**WORK ORDER**
For this exercise, copy out each line of the material below that includes "Call".

**MATERIALS PROVIDED**
== Segment start ==

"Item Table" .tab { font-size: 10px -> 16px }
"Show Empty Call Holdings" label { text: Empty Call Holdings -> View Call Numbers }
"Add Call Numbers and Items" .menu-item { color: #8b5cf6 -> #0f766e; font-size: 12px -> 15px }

== Segment end ==
== Segment start ==

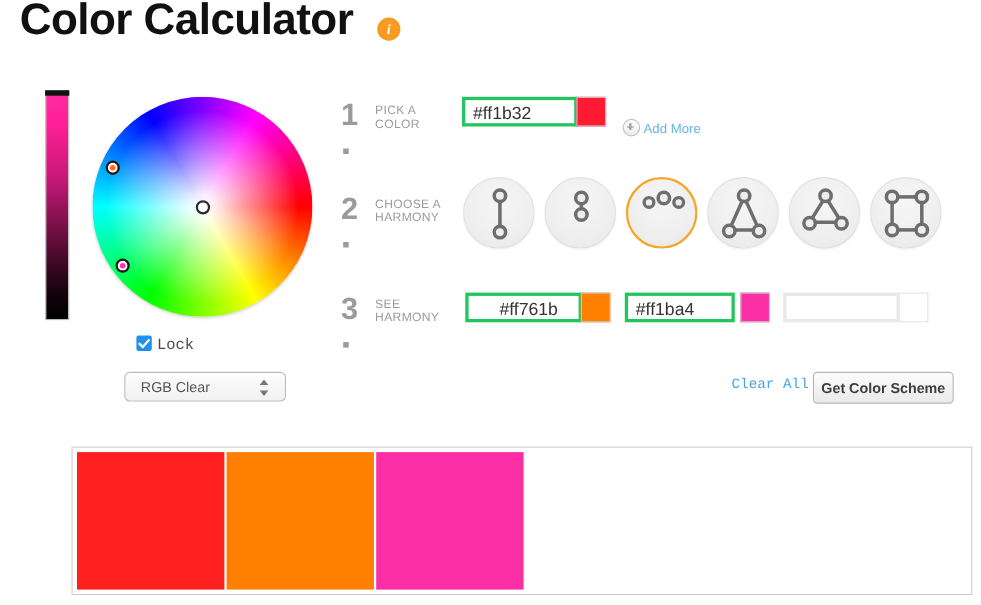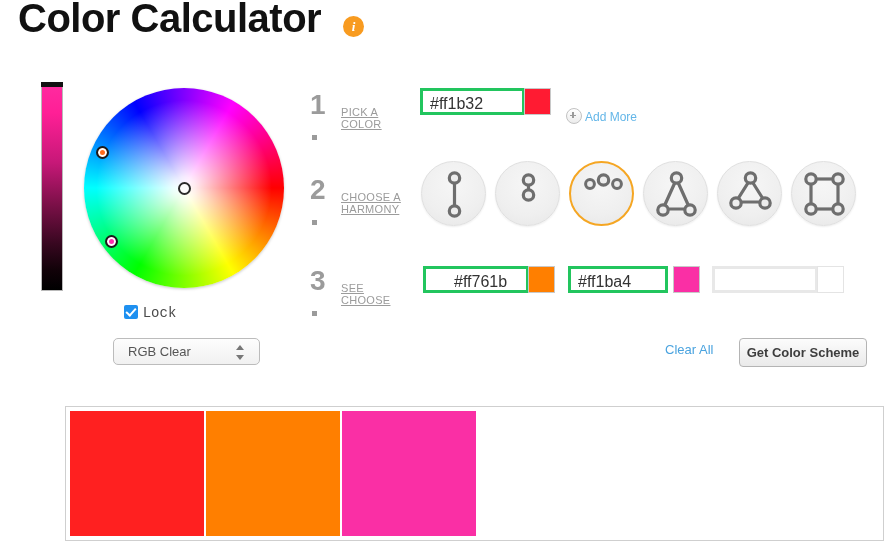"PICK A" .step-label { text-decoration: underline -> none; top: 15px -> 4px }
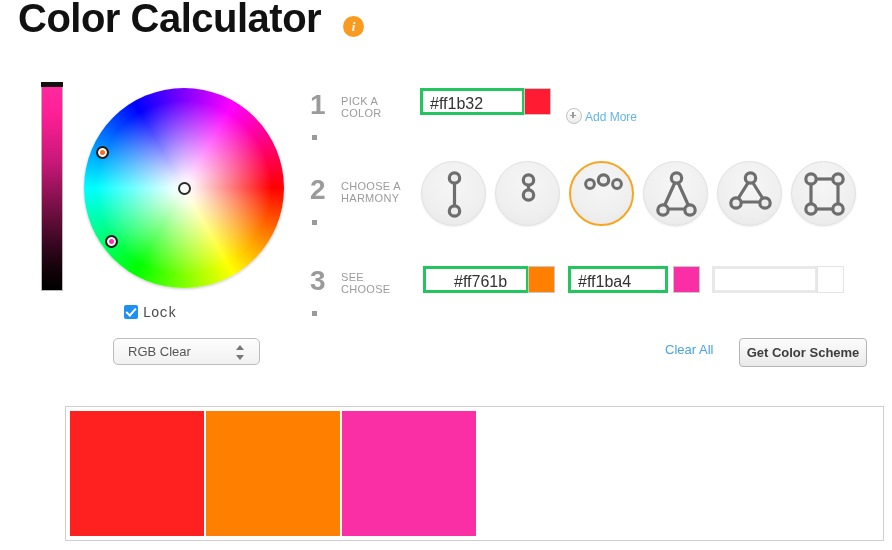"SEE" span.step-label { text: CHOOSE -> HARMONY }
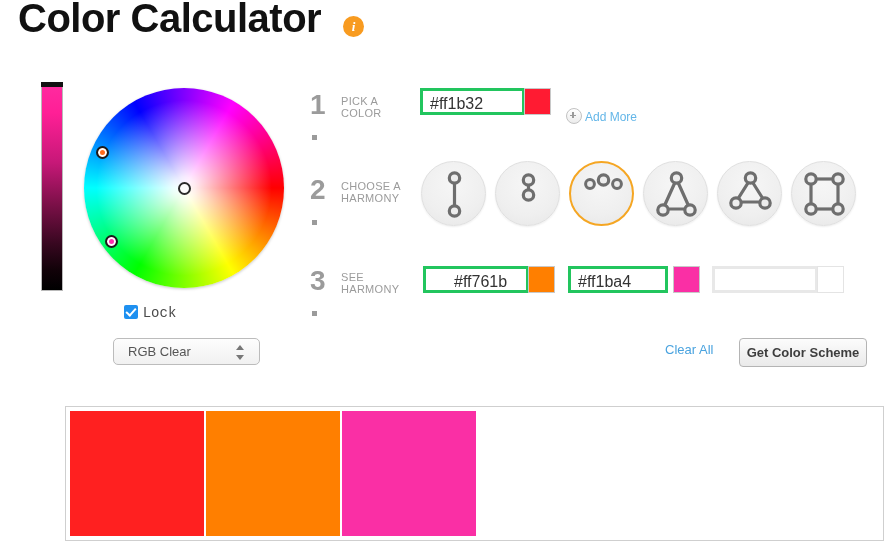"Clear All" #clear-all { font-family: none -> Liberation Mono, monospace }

== Segment end ==

**SOLUTION**
"Show Empty Call Holdings" label { text: Empty Call Holdings -> View Call Numbers }
"Add Call Numbers and Items" .menu-item { color: #8b5cf6 -> #0f766e; font-size: 12px -> 15px }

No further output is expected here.